We then made our way back and headed to the East end of Killarney Lake where the islands were located. It was discovered that our campsite was taken by someone else so we paddled down to the islands and set up our camp on the last island. The both of us also realized that the best scenic was in front of our campsite.That evening the wind would not calm down.I took a few shots but none were great.The black flies were paying havoc at the same time.
I awoke at 5:00 am Friday morning and crawled out of the tent The wind was lightly gusting here and there.Not good. The sun finally burst over the hills to warm the hillsides with good lighting.A short while later the wind calmed down and I called to Paul that this was our chance.We got maybe 15 minutes shooting time.The panoramic above is one of the results of the lull in the wind.Using the point and island in the foreground and the La Cloche Mountains in the background for depth.As I say our shooting did not last long.
We spent the rest of the day exploring the lake as we waited for the evening shooting.Friday evening turned out to be windy as a weather front moved in.We watched from the campsite as huge clouds of green pollen from the Pine trees blew over the lake. I had never seen such a sight before.The pollen was so thick that the hillsides were obscured.Our equipment was covered with the pollen as while as ourselves. Paul and I were both having problems with allergies by this time.
The next morning the wind was stronger eliminating any possibility of photographing.Paul and I decided to pack up and head out. We arrived back at the George Lake landing and headed home. There was a resident population of from 50 to 70 Canada Geese on Killarney Lake.They would fly over our campsite every evening.
Paul and I both enjoyed the trip and will be planning a trip back in to Killarney Lake in the near future
The Monday past I stopped in at the Killarney Provincial Park office to book a campsite at Topaz Lake.My partner was sick, so seeing that I was already packed and ready to go I decided to venture alone.It is about a four hour hike to Topaz Lake. I had full gear and did not know what kind of shape I was in.I picked up the trail at the South end of George Lake and proceeded to hike into the interior.This is a well used and defined trail.
Paul Smith and I had previously hiked into Lumsden Lake so I was familiar with this part of the trail.It was a hot day around 28 C and the bugs were about.The going was pretty good so far and in a short while I came upon Acid Lake.The hiking trail traversed around the lake for a distance before heading North.
Acid Lake is a pretty lake and I will camp here in the future.The backdrop of the La Cloche Mountains coming down to the far shore line is pleasing.As I was resting on the rocks along the shoreline a pair of Loons came to investigate me.The Loons must have a nest here somewhere.
I was now starting to feel the effects of the heat and the weight of my pack as I hiked along the trail.The trail was getting more rugged with more and more up and downs.My legs were also starting to feel like rubber.The biggest problem was that I was not in shape for doing this type of hiking.I hiked for another hour and finally came to the conclusion that I was not going to make it to Topaz Lake.I checked my GPS and noted that Cave Lake was just ahead.I figured that I had better stop off here and pitch the tent.I still had another hour of walking and I new that was too far.It would have to wait another day.

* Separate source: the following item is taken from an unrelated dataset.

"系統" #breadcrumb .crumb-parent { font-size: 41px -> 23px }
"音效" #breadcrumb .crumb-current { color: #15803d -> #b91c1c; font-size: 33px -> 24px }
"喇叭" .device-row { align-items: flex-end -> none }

I followed the signs into Cave Lake.This trail had fallen trees on it so there were a couple detours to be taken here.When I arrive at Cave Lake I immediately set up the tent and crawled inside to have a nap.After a short rest I explored my surrounding I was quite surprised at what was around me.There would be photo opportunities here.There was a island at the bottom end of the lake.The La Cloche mountains came down to the shoreline heavy covered with forest.There was a sparse showing of white rock to be seen.At the East end of the lake was some rock formations that looked good.It was at the West end that there was large rock formations that appear in the above panoramic. I set up the stove and boiled water for tea and heated my supper.There is something about being in a place like this sitting on a rock overlooking a wilderness lake.It is a great feeling.
The evening shooting was not good as the wind was not co-operating very well and the blackflies were bad.I returned to the tent and had a peaceful sleep that night.I awoke about five the next morning and was able to get a number of shots.I must tell you I was feeling the effects of yesterday as my legs were stiff and sore.
The above panoramic was taken that morning.It consists of three overlapping photos.I created depth by placing the foreground to the right and leading the eye into the depth of the lake with the placement of the island.The island was now lit by the morning sun.I set the zoom to 85 mm and the shutter speed was 2.5 sec @f22
By seven I had everything packed and ready to go.The misquitoes were bad that morning and I wanted to get out early while it was still cool.I also realized that there would be a lot of uphill walking to Acid Lake. An hour later I came to Acid Lake where I took a half hour break.I was already feeling the physical effects from yesterday.Once again the loons appeared to check me out.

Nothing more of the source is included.